## YOUR TASK
For each line of the data below that holds "Terengineer", copy the line.

>>

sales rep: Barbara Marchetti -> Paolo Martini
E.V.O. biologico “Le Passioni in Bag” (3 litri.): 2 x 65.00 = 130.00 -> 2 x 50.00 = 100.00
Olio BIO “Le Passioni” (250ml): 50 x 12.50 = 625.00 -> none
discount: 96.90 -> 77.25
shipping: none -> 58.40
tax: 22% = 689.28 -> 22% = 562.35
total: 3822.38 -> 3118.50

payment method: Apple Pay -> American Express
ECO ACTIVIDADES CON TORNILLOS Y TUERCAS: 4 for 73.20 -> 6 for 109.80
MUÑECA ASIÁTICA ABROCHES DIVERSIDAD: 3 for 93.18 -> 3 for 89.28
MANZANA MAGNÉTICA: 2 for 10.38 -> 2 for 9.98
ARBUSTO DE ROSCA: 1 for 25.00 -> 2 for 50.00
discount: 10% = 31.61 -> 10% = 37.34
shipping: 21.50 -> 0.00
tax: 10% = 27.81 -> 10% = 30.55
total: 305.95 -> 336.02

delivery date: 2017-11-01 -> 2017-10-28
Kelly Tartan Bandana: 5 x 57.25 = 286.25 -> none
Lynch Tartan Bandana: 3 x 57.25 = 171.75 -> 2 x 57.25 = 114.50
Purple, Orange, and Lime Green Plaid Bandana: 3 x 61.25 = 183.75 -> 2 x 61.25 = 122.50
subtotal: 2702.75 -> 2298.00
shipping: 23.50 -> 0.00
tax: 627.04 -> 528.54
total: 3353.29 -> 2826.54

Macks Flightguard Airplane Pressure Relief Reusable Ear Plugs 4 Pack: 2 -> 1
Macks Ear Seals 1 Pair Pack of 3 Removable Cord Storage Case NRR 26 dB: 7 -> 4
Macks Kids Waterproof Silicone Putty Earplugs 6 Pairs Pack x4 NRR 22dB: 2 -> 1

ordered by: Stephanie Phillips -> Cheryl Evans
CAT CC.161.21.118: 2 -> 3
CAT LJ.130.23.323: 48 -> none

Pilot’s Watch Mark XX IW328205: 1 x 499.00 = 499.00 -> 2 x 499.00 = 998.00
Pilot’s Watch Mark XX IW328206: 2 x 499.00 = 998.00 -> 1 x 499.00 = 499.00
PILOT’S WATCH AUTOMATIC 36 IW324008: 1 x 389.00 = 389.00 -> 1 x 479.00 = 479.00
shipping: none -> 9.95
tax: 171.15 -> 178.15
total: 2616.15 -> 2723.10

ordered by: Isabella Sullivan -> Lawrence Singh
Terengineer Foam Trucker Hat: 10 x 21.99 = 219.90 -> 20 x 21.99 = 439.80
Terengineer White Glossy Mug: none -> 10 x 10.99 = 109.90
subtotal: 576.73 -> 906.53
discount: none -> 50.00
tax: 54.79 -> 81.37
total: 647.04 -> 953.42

<<

## RESULT BELOW
Terengineer Foam Trucker Hat: 10 x 21.99 = 219.90 -> 20 x 21.99 = 439.80
Terengineer White Glossy Mug: none -> 10 x 10.99 = 109.90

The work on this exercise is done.